** Provided records follows **

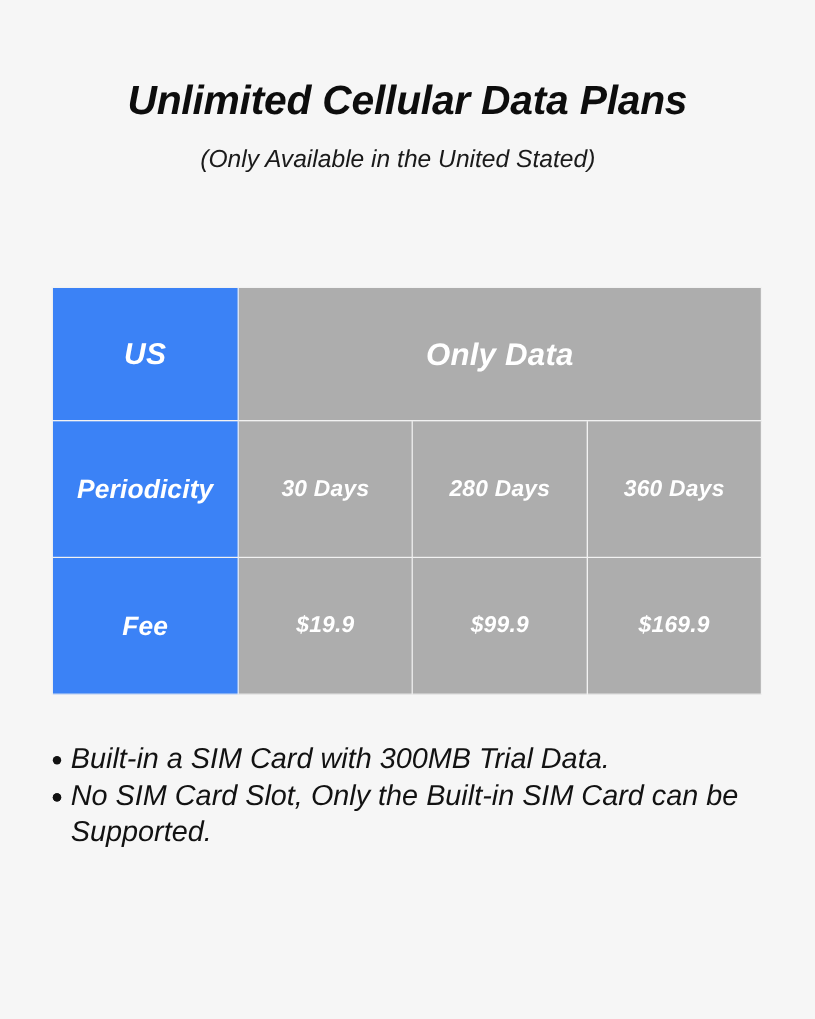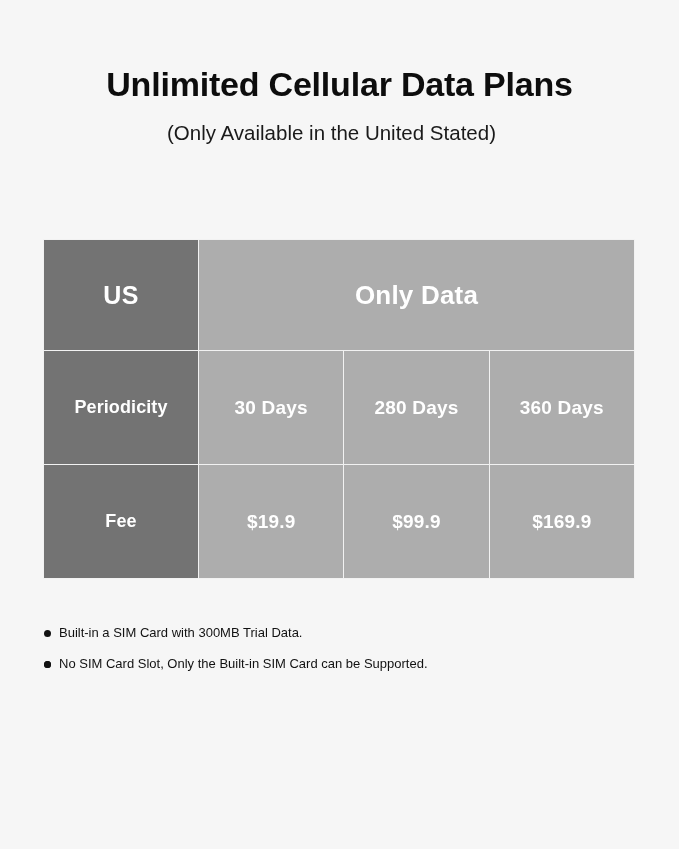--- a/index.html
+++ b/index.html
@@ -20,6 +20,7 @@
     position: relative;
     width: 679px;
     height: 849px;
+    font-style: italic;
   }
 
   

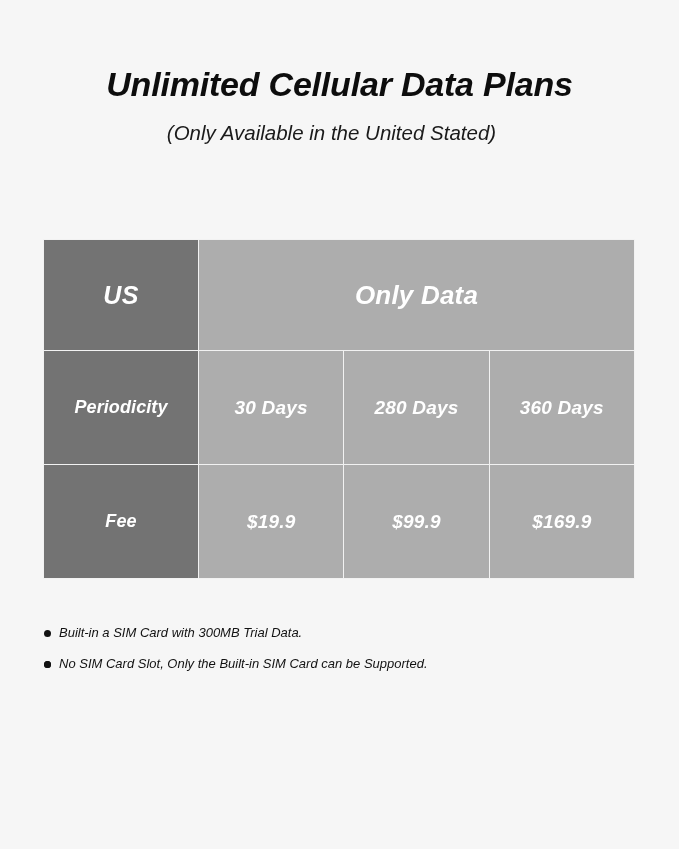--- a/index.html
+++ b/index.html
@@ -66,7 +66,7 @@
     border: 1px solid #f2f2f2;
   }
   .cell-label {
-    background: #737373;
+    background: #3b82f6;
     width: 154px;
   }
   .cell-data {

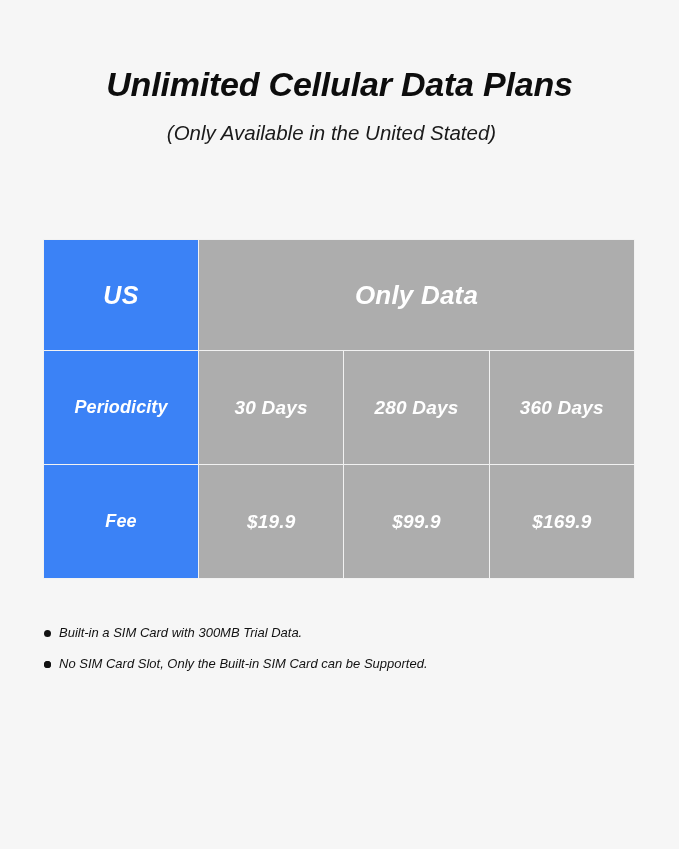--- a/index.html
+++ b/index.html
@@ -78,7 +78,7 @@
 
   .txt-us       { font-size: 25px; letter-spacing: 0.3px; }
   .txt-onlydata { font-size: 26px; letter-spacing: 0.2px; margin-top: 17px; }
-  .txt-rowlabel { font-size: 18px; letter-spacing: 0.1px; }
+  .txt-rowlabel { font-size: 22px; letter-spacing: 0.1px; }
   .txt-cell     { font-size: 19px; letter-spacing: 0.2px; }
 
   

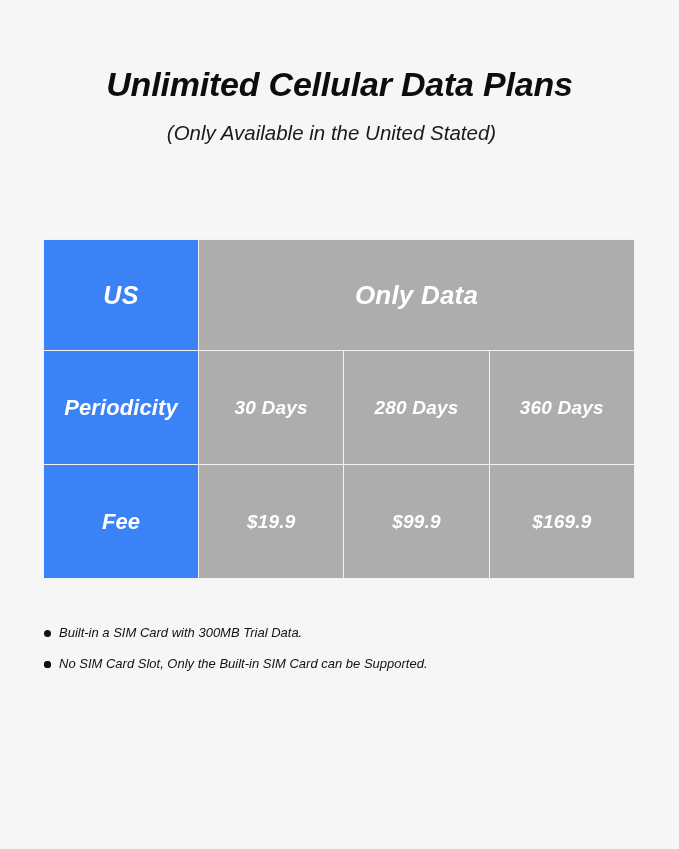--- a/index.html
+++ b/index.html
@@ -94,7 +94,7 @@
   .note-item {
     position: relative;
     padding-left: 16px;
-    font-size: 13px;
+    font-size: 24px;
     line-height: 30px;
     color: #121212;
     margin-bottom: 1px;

** End of Provided records **

## [Task statement]
Skipping the pictures, transcribe each line above exactly as it appears.

## [Answer below]
--- a/index.html
+++ b/index.html
@@ -20,6 +20,7 @@
     position: relative;
     width: 679px;
     height: 849px;
+    font-style: italic;
   }
 
   

--- a/index.html
+++ b/index.html
@@ -66,7 +66,7 @@
     border: 1px solid #f2f2f2;
   }
   .cell-label {
-    background: #737373;
+    background: #3b82f6;
     width: 154px;
   }
   .cell-data {

--- a/index.html
+++ b/index.html
@@ -78,7 +78,7 @@
 
   .txt-us       { font-size: 25px; letter-spacing: 0.3px; }
   .txt-onlydata { font-size: 26px; letter-spacing: 0.2px; margin-top: 17px; }
-  .txt-rowlabel { font-size: 18px; letter-spacing: 0.1px; }
+  .txt-rowlabel { font-size: 22px; letter-spacing: 0.1px; }
   .txt-cell     { font-size: 19px; letter-spacing: 0.2px; }
 
   

--- a/index.html
+++ b/index.html
@@ -94,7 +94,7 @@
   .note-item {
     position: relative;
     padding-left: 16px;
-    font-size: 13px;
+    font-size: 24px;
     line-height: 30px;
     color: #121212;
     margin-bottom: 1px;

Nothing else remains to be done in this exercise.